Some beverage serving establishments attempt to obtain a competitive edge by obtaining more or better games for the entertainment of their patrons.
In many beverage-serving establishments, beverages are provided in bottles having removable caps. The caps may be accumulated and used to play various games. Some possible games involve launching a bottle cap towards a target. A scoring system may be established, where points are scored depending upon the accuracy with which a bottle cap is launched at a target. Such games may be played competitively by two or more individuals.
Many projectile games are known in the prior art. For example, U.S. Pat. No. 1,211,379 for GAME APPARATUS, issued Jan. 2, 1917 to A. T. Maisch discloses a game apparatus having multiple pockets arranged on at least two different vertical levels.
U.S. Pat. No. 3,825,262 for HAND-HELD AMUSEMENT DEVICE WITH TETHERED BALL AND PLURAL TARGETS, issued Jul. 23, 1974 to Andrzej Grzybowski et al. provides a game having a flat substrate having ball-receiving pockets arranged on a surface thereof. The ball-receiving pockets are arranged on at least two vertical levels.

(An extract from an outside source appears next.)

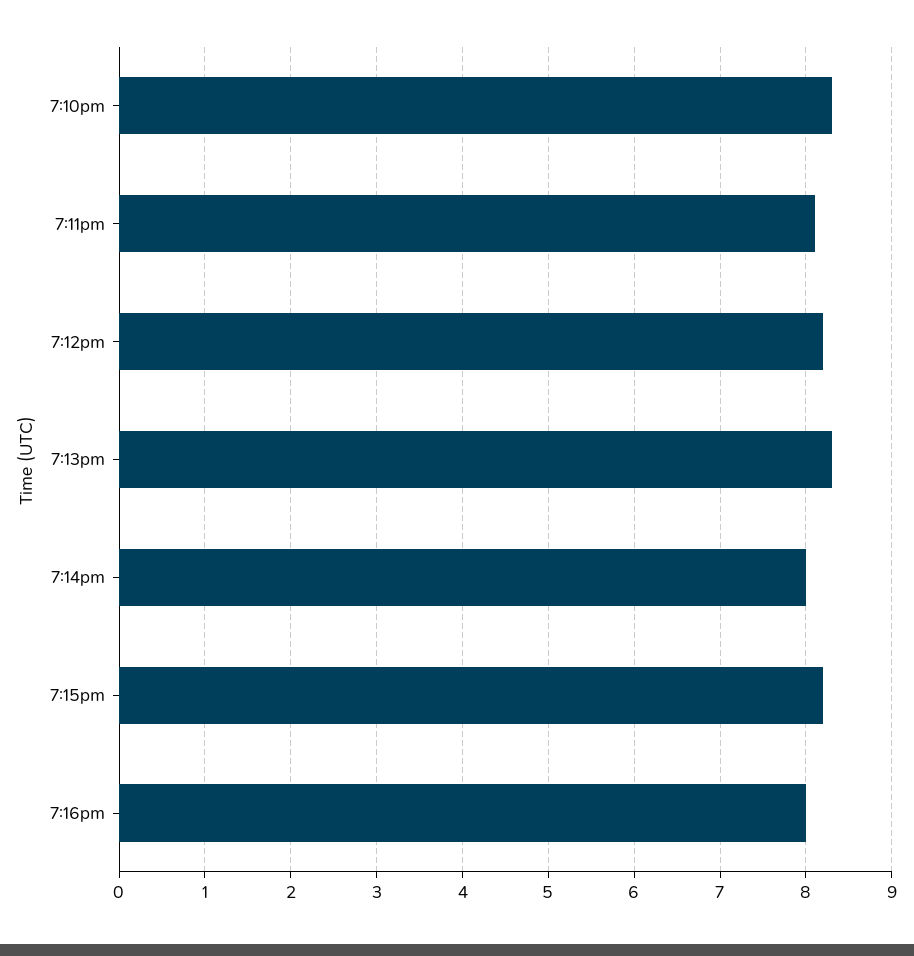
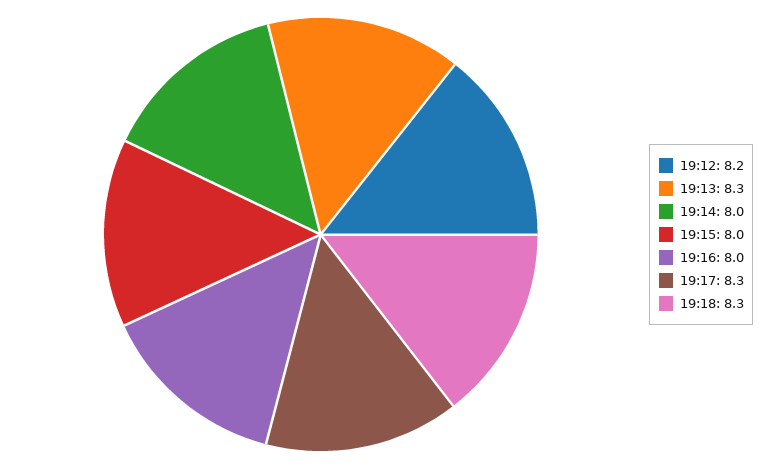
7:10pm: 8.3 -> none
7:11pm: 8.1 -> none
7:15pm: 8.2 -> 8
19:17: none -> 8.3
19:18: none -> 8.3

U.S. Pat. No. 5,069,441 for BASKETBALL TRAINING ASSEMBLY WITH MULTIPLE HOOPS, issued Dec. 3, 1991 to Yao-chien Fang provides a traditional basketball backboard having three concentric hoops of diminishing diameters mounted thereupon.
U.S. Pat. No. 5,125,651 for BASKETBALL TRAINING SYSTEM, issued Jun. 30, 1992 to Edward J. Keeling et al. provides a basketball goal having a first basketball hoop mounted at a first elevation above a playing surface and a second basketball hoop mounted below the first basketball hoop.
U.S. Pat. No. 5,842,699 for BASKETBALL GAME APPARATUS, issued Dec. 1, 1998 to Salvatore Vincent Mirando et al. provides another basketball game having three vertically aligned targets.
U.S. Pat. No. 6,468,165 for MILLENN GOLF, issued Oct. 22, 2002 to Sherrod F. Moore teaches a target for receiving a projectile struck by an ordinary golf club. Two vertically aligned targets are provided.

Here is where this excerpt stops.